• WHAT YOU NEED TO DO: Each entry below is to be returned exactly, with any pictures left out.

• DATA FOR REVIEW:
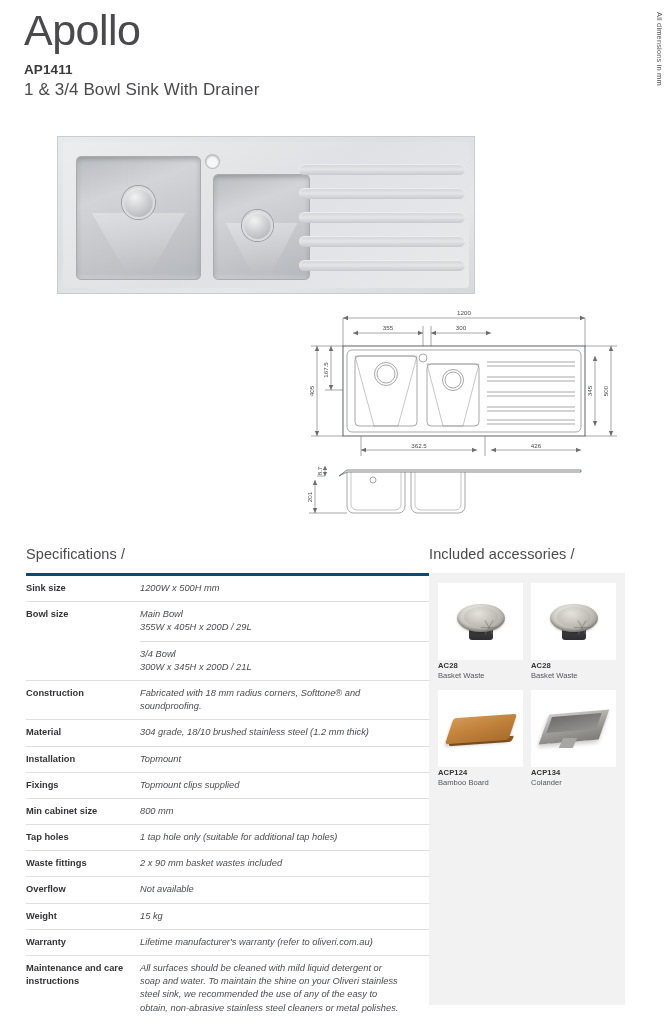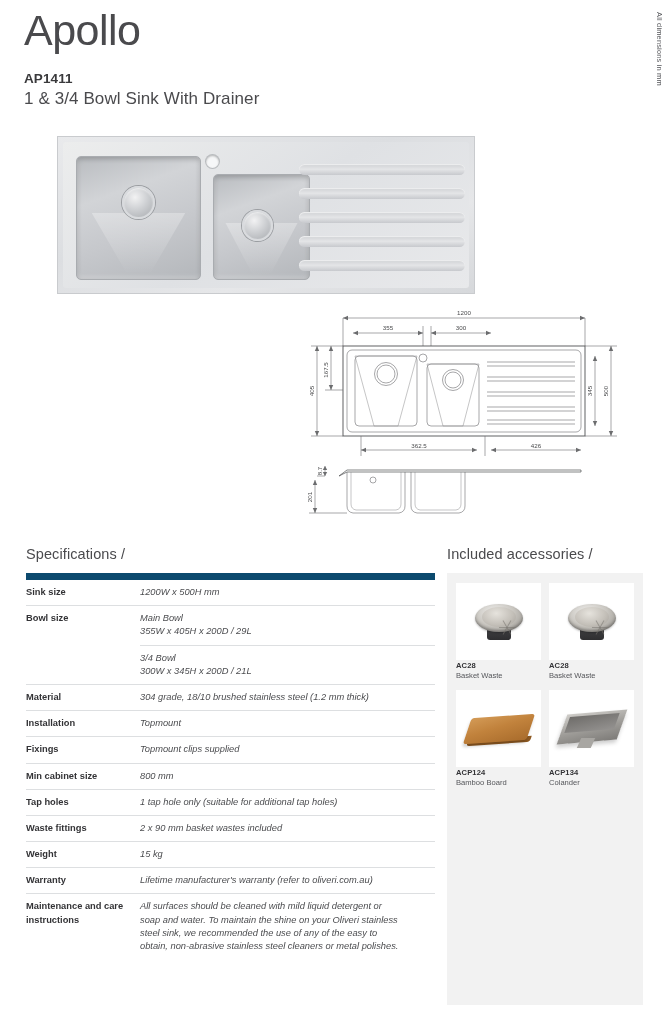--- a/index.html
+++ b/index.html
@@ -20,7 +20,7 @@
   }
   .model {
     font-size: 13.5px; font-weight: bold; color: #3a3a3c;
-    margin-top: 18px; letter-spacing: .1px;
+    margin-top: 9px; letter-spacing: .1px;
   }
   .subtitle {
     font-size: 17px; font-weight: 400; color: #4a4a4d;

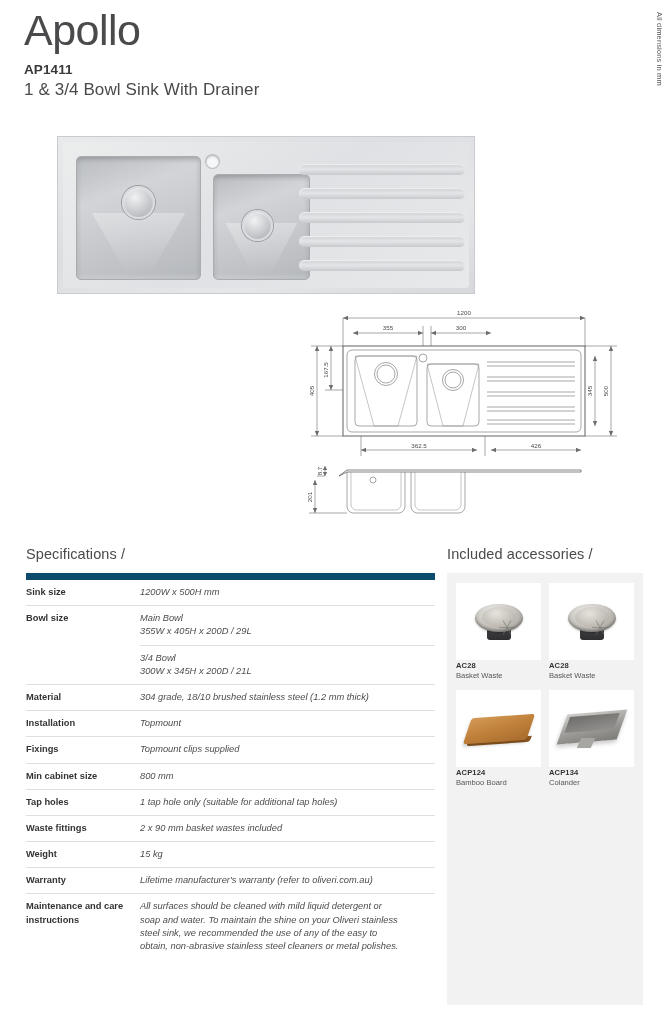--- a/index.html
+++ b/index.html
@@ -107,7 +107,7 @@
   .v-line { display: block; font-style: italic; }
 
   
-  .acc { position: absolute; left: 447px; top: 538px; width: 196px; }
+  .acc { position: absolute; left: 429px; top: 538px; width: 196px; }
   .acc .sec-head { padding-bottom: 11px; }
   .acc-panel {
     background: #f2f2f2; padding: 10px 9px 14px 9px;

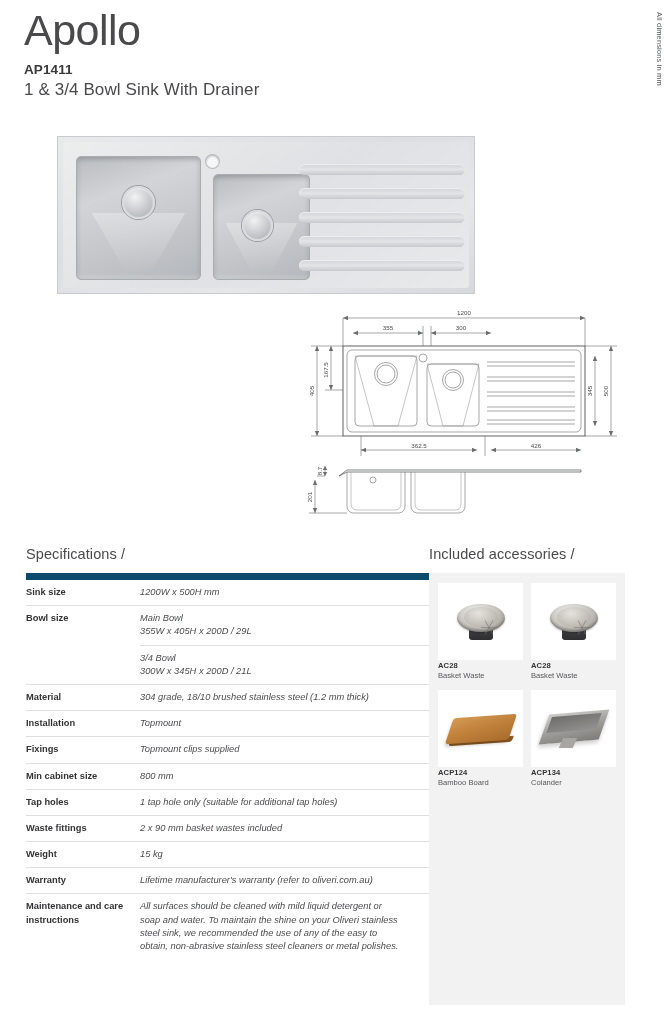--- a/index.html
+++ b/index.html
@@ -99,7 +99,7 @@
     padding: 6px 4px 6px 0; vertical-align: top;
     border-top: 1px solid #dddfe1;
   }
-  table.spec-table tr.first td { border-top: 7px solid #0c4a6e; }
+  table.spec-table tr.first td { border-top: 3px solid #0c4a6e; }
   td.k { width: 114px; font-weight: bold; color: #333336; padding-left: 4px; }
   td.v { color: #4c4d50; padding-left: 6px; }
   tr.sub td.k { border-top: none; }

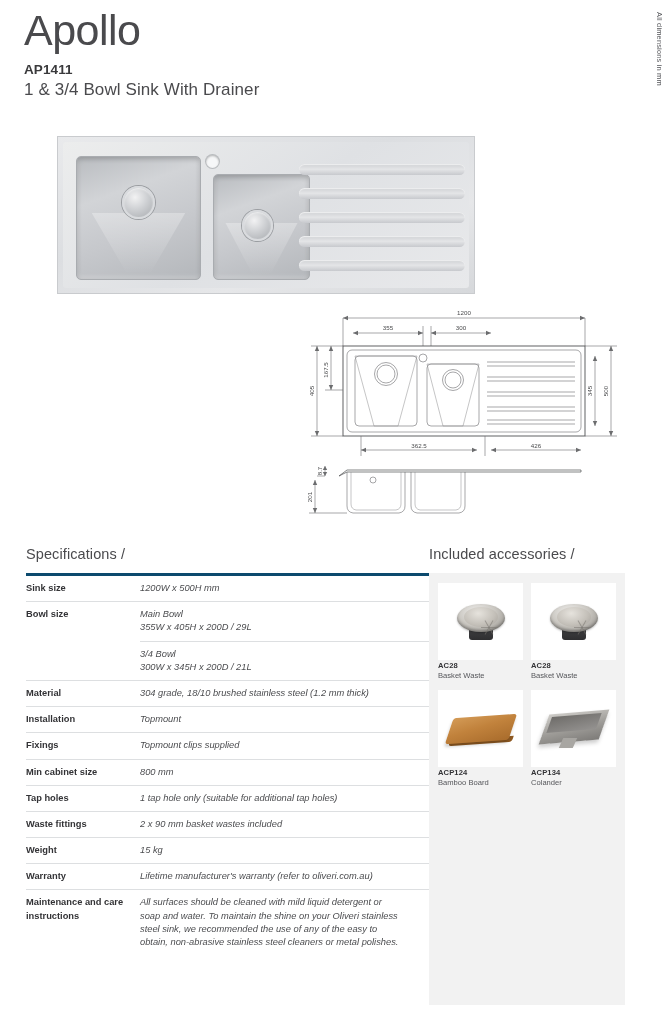--- a/index.html
+++ b/index.html
@@ -335,6 +335,13 @@
             <td class="v">
               <span class="v-line">3/4 Bowl</span>
               <span class="v-line">300W x 345H x 200D / 21L</span>
+            </td>
+          </tr>
+          <tr>
+            <td class="k">Construction</td>
+            <td class="v">
+              <span class="v-line">Fabricated with 18 mm radius corners, Softtone® and</span>
+              <span class="v-line">soundproofing.</span>
             </td>
           </tr>
           <tr>

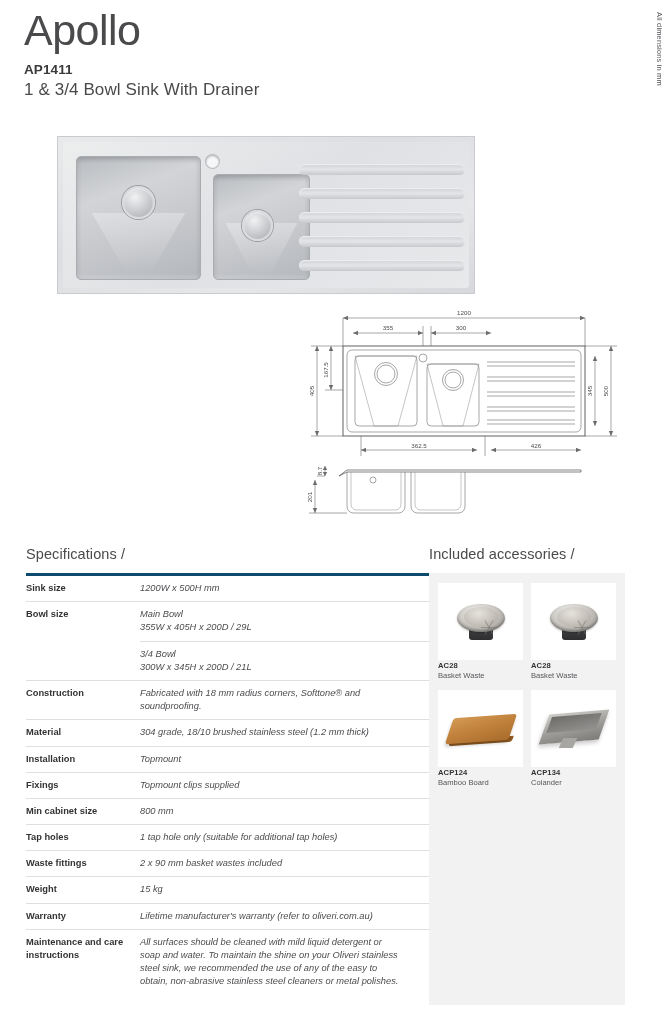--- a/index.html
+++ b/index.html
@@ -378,6 +378,12 @@
             <td class="k">Waste fittings</td>
             <td class="v">
               <span class="v-line">2 x 90 mm basket wastes included</span>
+            </td>
+          </tr>
+          <tr>
+            <td class="k">Overflow</td>
+            <td class="v">
+              <span class="v-line">Not available</span>
             </td>
           </tr>
           <tr>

• OUTPUT:
--- a/index.html
+++ b/index.html
@@ -20,7 +20,7 @@
   }
   .model {
     font-size: 13.5px; font-weight: bold; color: #3a3a3c;
-    margin-top: 18px; letter-spacing: .1px;
+    margin-top: 9px; letter-spacing: .1px;
   }
   .subtitle {
     font-size: 17px; font-weight: 400; color: #4a4a4d;

--- a/index.html
+++ b/index.html
@@ -107,7 +107,7 @@
   .v-line { display: block; font-style: italic; }
 
   
-  .acc { position: absolute; left: 447px; top: 538px; width: 196px; }
+  .acc { position: absolute; left: 429px; top: 538px; width: 196px; }
   .acc .sec-head { padding-bottom: 11px; }
   .acc-panel {
     background: #f2f2f2; padding: 10px 9px 14px 9px;

--- a/index.html
+++ b/index.html
@@ -99,7 +99,7 @@
     padding: 6px 4px 6px 0; vertical-align: top;
     border-top: 1px solid #dddfe1;
   }
-  table.spec-table tr.first td { border-top: 7px solid #0c4a6e; }
+  table.spec-table tr.first td { border-top: 3px solid #0c4a6e; }
   td.k { width: 114px; font-weight: bold; color: #333336; padding-left: 4px; }
   td.v { color: #4c4d50; padding-left: 6px; }
   tr.sub td.k { border-top: none; }

--- a/index.html
+++ b/index.html
@@ -335,6 +335,13 @@
             <td class="v">
               <span class="v-line">3/4 Bowl</span>
               <span class="v-line">300W x 345H x 200D / 21L</span>
+            </td>
+          </tr>
+          <tr>
+            <td class="k">Construction</td>
+            <td class="v">
+              <span class="v-line">Fabricated with 18 mm radius corners, Softtone® and</span>
+              <span class="v-line">soundproofing.</span>
             </td>
           </tr>
           <tr>

--- a/index.html
+++ b/index.html
@@ -378,6 +378,12 @@
             <td class="k">Waste fittings</td>
             <td class="v">
               <span class="v-line">2 x 90 mm basket wastes included</span>
+            </td>
+          </tr>
+          <tr>
+            <td class="k">Overflow</td>
+            <td class="v">
+              <span class="v-line">Not available</span>
             </td>
           </tr>
           <tr>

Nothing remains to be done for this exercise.